Officials are still trying to figure out what caused a plane from Atlanta to Savannah to run off the taxiway Tuesday night. It happened around 6:30 p.m., and the plane was finally towed away for repairs 10 hours later.

No injuries were reported. All 125 passengers and crew members were okay after an hour delay on the plane. 

Both the Federal Aviation Administration and Delta Airlines say the incident is still under investigation.

Delta 2307, a DC-9 aircraft, landed at runway one at the airport. While taxiing to the gate, the FAA statement reports the aircraft veered off the right side of the intersection of the taxiway and the runway. 
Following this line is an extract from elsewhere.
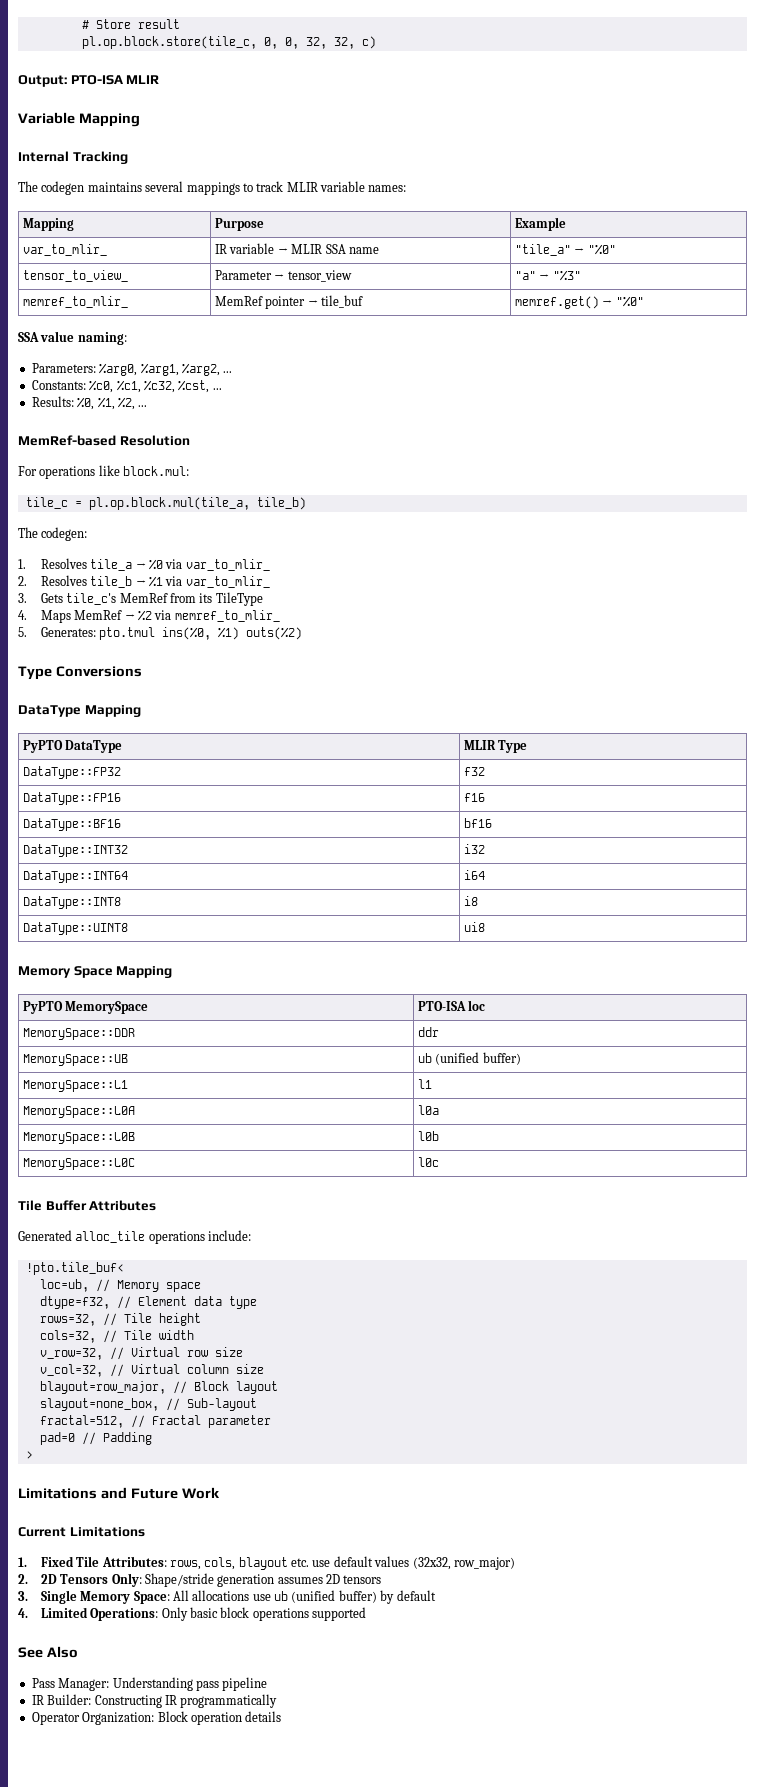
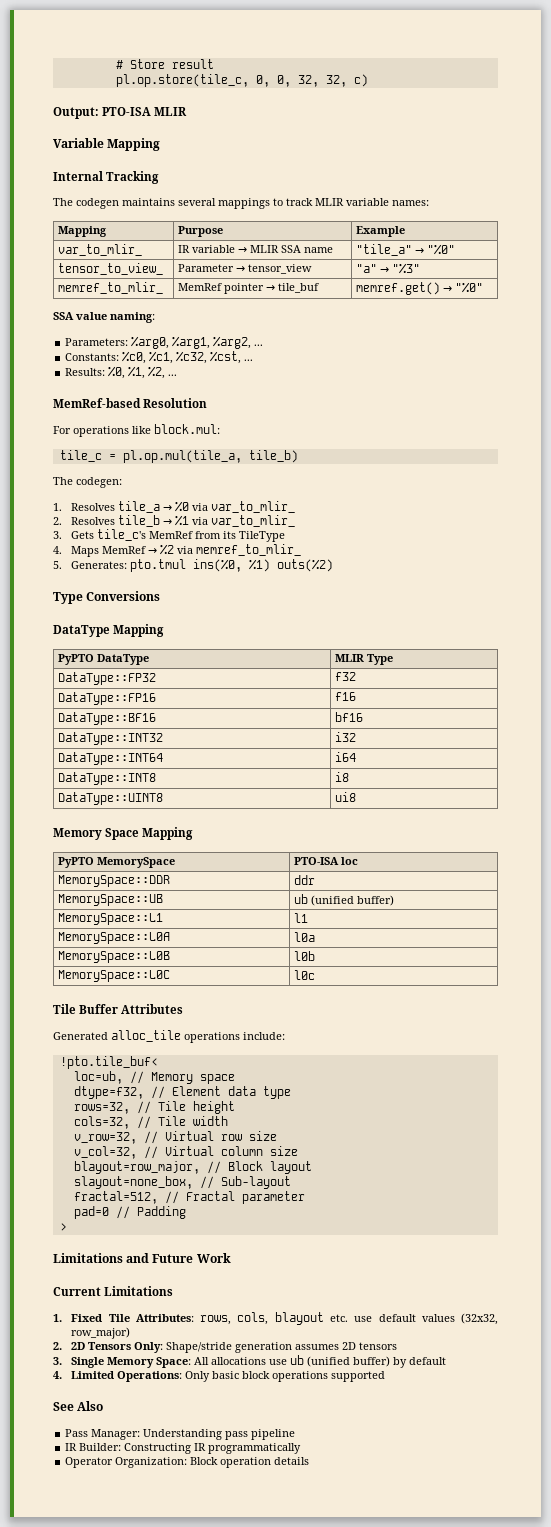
- pl.op.block.store(tile_c, 0, 0, 32, 32, c)
+ pl.op.store(tile_c, 0, 0, 32, 32, c)
- tile_c = pl.op.block.mul(tile_a, tile_b)
+ tile_c = pl.op.mul(tile_a, tile_b)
The incident happened at the north end of the runway. The taxiway was a left turn off the runway and leads directly into the terminal area. 

According to passengers, all three landing gear were in the grass and they described the landing as hard and could tell "the landing was too hot and too high." 

For those who have been through the experience before, it may not seem as scary.

"Going off the runway happens about one out of every 100 flights, so maybe several times a day around the world," Marsha Marks, a former flight attendant for a major U.S. airline, told WTOC.

Marks retired and wrote a book about her 25 year experience working for a major airline called "Flying By The Seat of My Pants." She watched the plane drama on WTOC Tuesday night.

Marks says a plane going off the runway or taxiway is like a car hitting a curb, it's embarrassing for the pilot and the crew, and an inconvenience for passengers who get stuck on the plane. 

"It's pretty common and there are a variety of reasons why it happens. The weather, a distracted pilot, a pilot might be new to this airport, a variety of reasons and it is nothing to be alarmed about. Nothing dangerous," Marks said.

Passengers told WTOC, after being released from the plane, that it was more of a chaotic experience.

"Everybody was bracing themselves," one passenger said.

"We weren't that far off the ground and we were going extremely fast," another said.

"Then we abruptly turned left. We were apprehensive about what could happen with the plane," a third passenger told WTOC.

Marks says, from the perspective of a flight attendant trying to keep these people safe, plenty of things go through her mind including should she be telling passengers to brace themselves.

"I've been through it many times and what is going through my head is they got too busy in the cock pit and they got panicked and then a multitude of things happening," she said. "What is also going through my mind is I will be sitting on that grass for at least an hour waiting for a tow truck."

For the inconvenience, Delta Airlines tells WTOC each passenger will receive a travel voucher from their Customer Care department.